Problem to solve =>
Omit all images, then repeat exactly the lines below from the one containing "Dr Slick Bent" through the one containing "payment method: Mastercard", both ends included.

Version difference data
=== Begin Enclosure ===

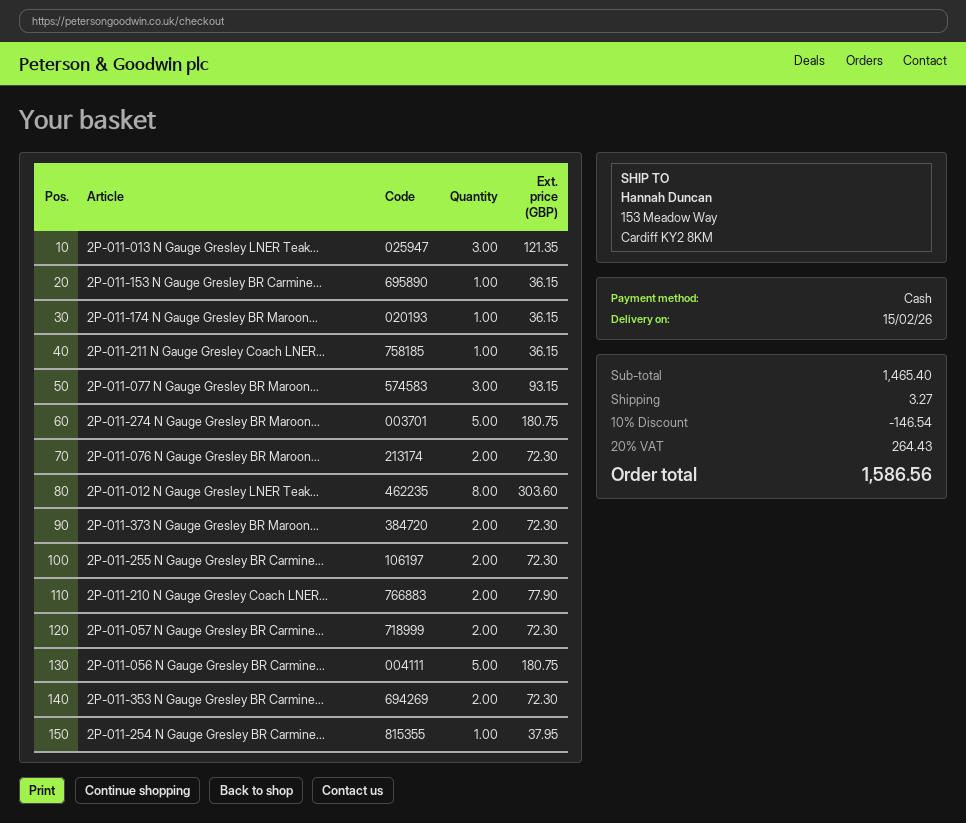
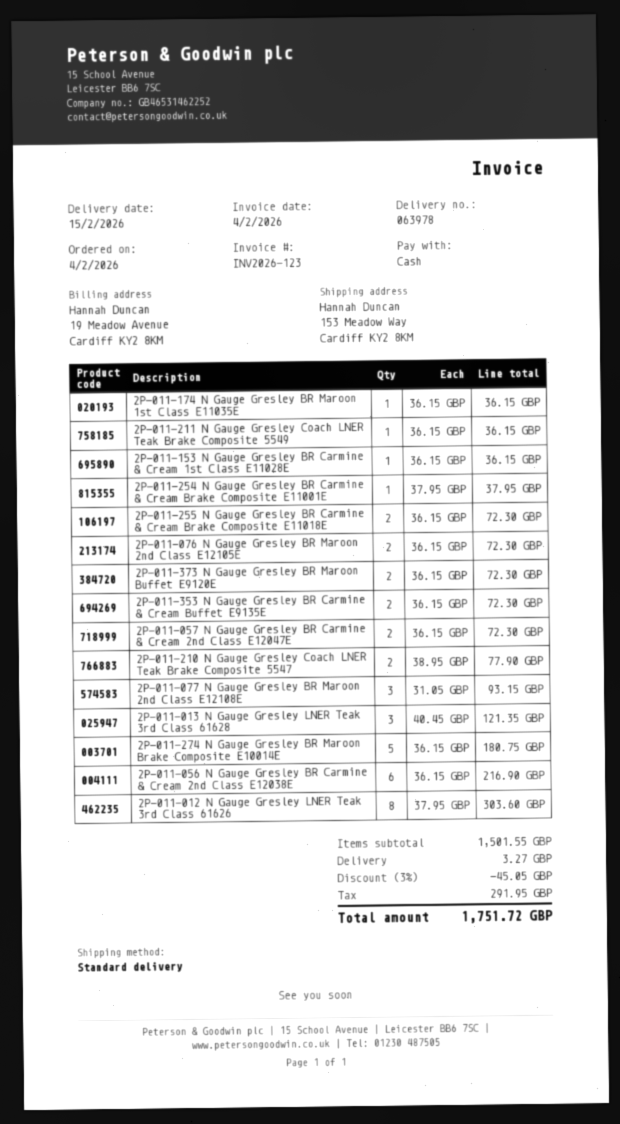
2P-011-056 N Gauge Gresley BR Carmine...: 5 for 180.75 -> 6 for 216.90
subtotal: 1465.40 -> 1501.55
discount: 10% = 146.54 -> 3% = 45.05
tax: 264.43 -> 291.95
total: 1586.56 -> 1751.72

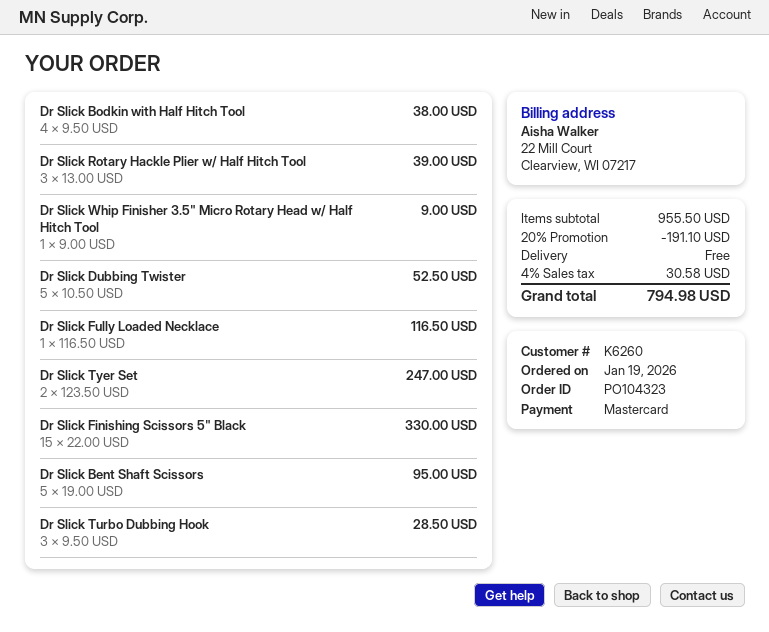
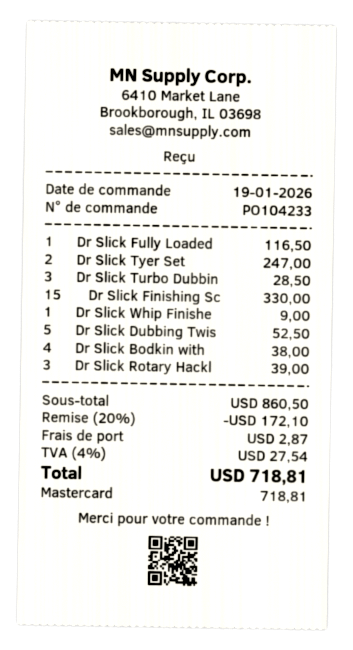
order number: PO104323 -> PO104233
Dr Slick Bent Shaft Scissors: 5 for 95.00 -> none
subtotal: 955.50 -> 860.50
discount: 20% = 191.10 -> 20% = 172.10
shipping: 0.00 -> 2.87
tax: 4% = 30.58 -> 4% = 27.54
total: 794.98 -> 718.81

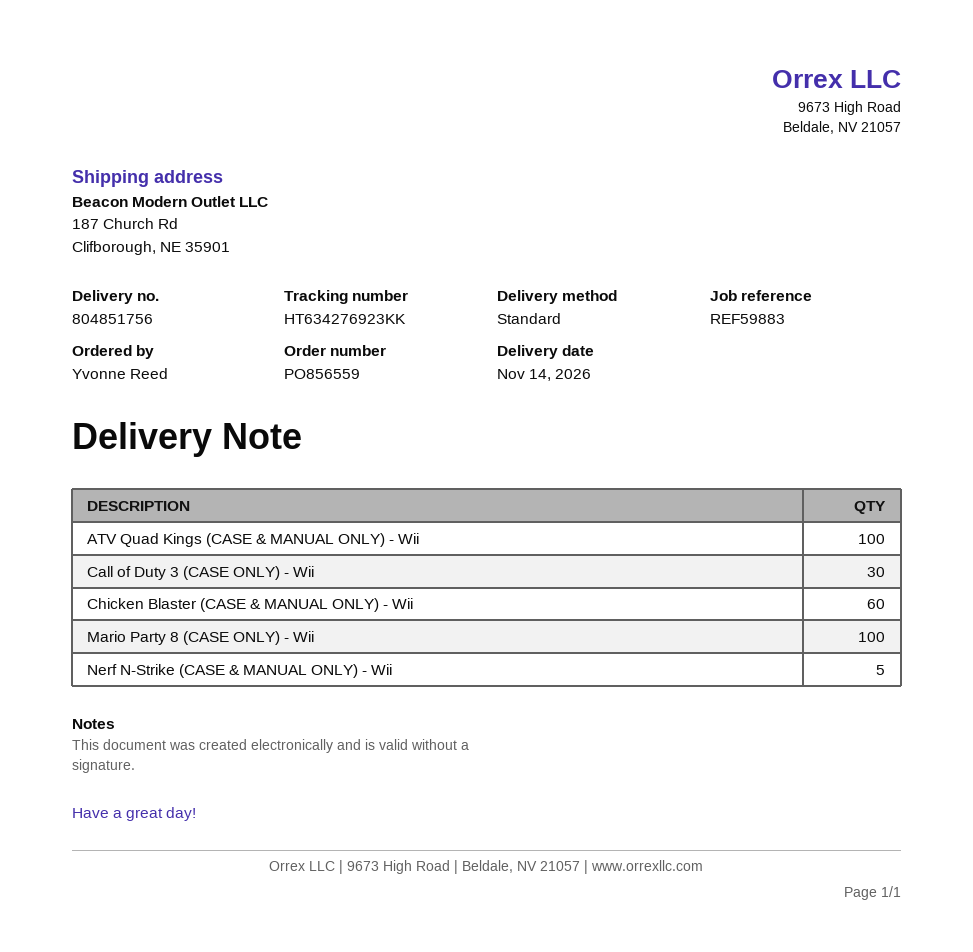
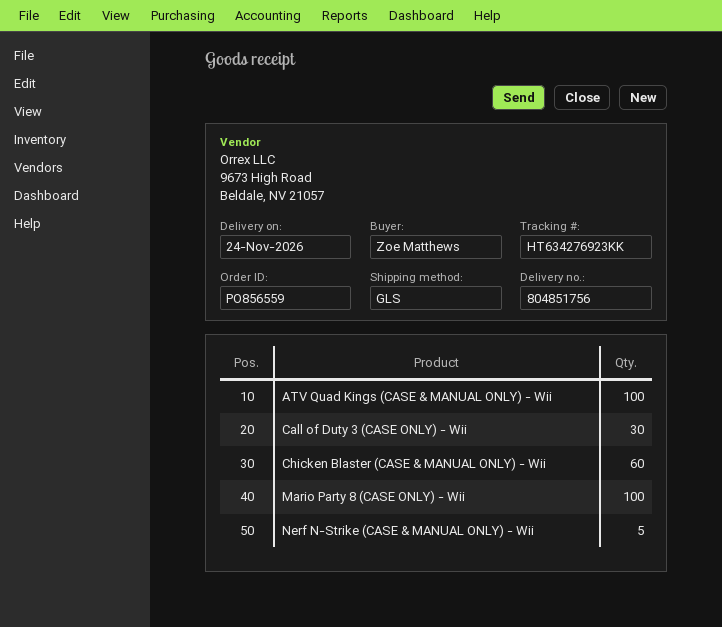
delivery date: 2026-11-14 -> 2026-11-24
ordered by: Yvonne Reed -> Zoe Matthews
shipping method: standard -> GLS

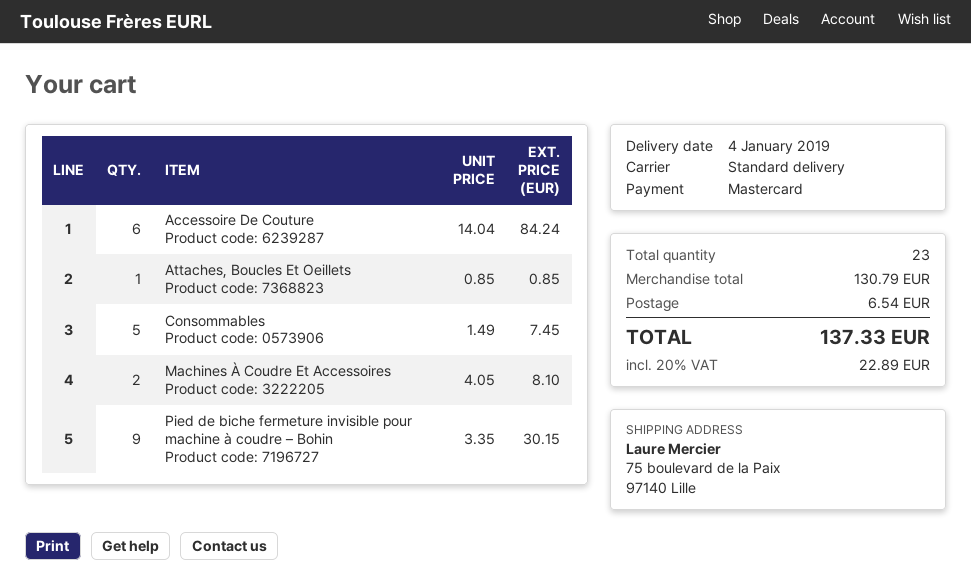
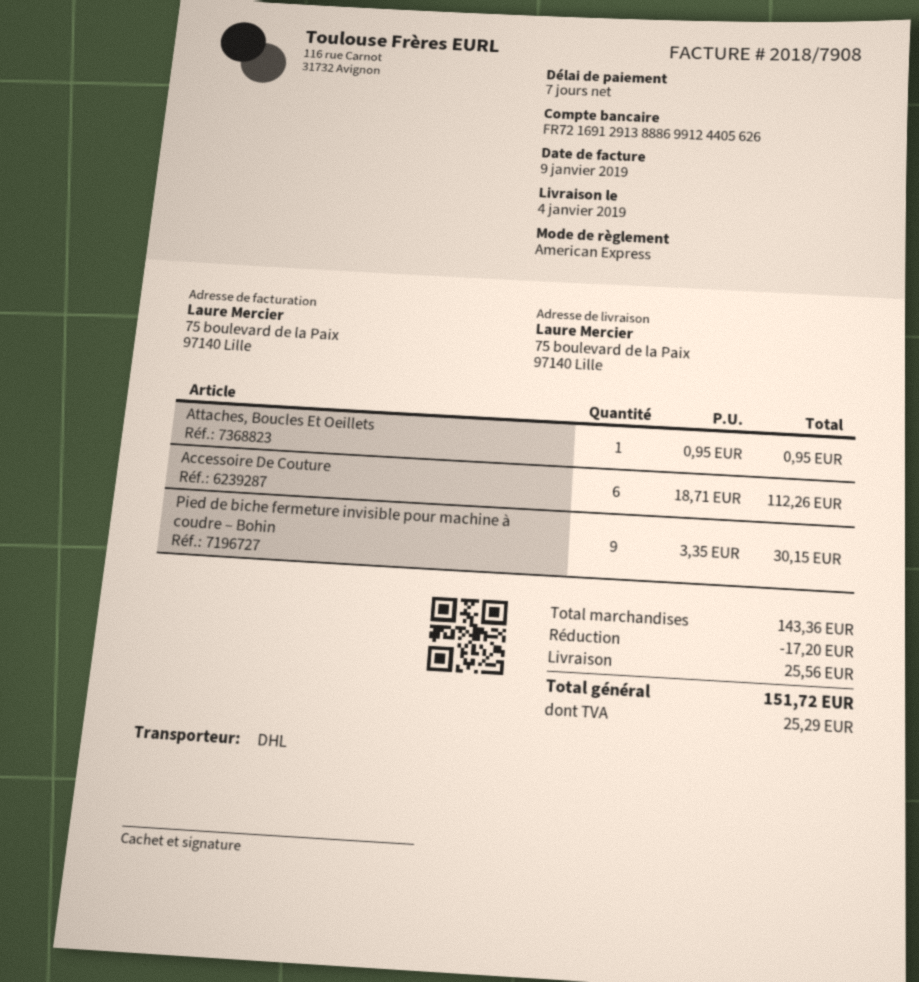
payment method: Mastercard -> American Express
shipping method: standard -> DHL
Accessoire De Couture: 6 x 14.04 = 84.24 -> 6 x 18.71 = 112.26
Attaches, Boucles Et Oeillets: 1 x 0.85 = 0.85 -> 1 x 0.95 = 0.95
Consommables: 5 x 1.49 = 7.45 -> none
Machines À Coudre Et Accessoires: 2 x 4.05 = 8.10 -> none
subtotal: 130.79 -> 143.36
discount: none -> 17.20
shipping: 6.54 -> 25.56
tax: 22.89 -> 25.29
total: 137.33 -> 151.72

=== End Enclosure ===

Completed task =>
Dr Slick Bent Shaft Scissors: 5 for 95.00 -> none
subtotal: 955.50 -> 860.50
discount: 20% = 191.10 -> 20% = 172.10
shipping: 0.00 -> 2.87
tax: 4% = 30.58 -> 4% = 27.54
total: 794.98 -> 718.81

delivery date: 2026-11-14 -> 2026-11-24
ordered by: Yvonne Reed -> Zoe Matthews
shipping method: standard -> GLS

payment method: Mastercard -> American Express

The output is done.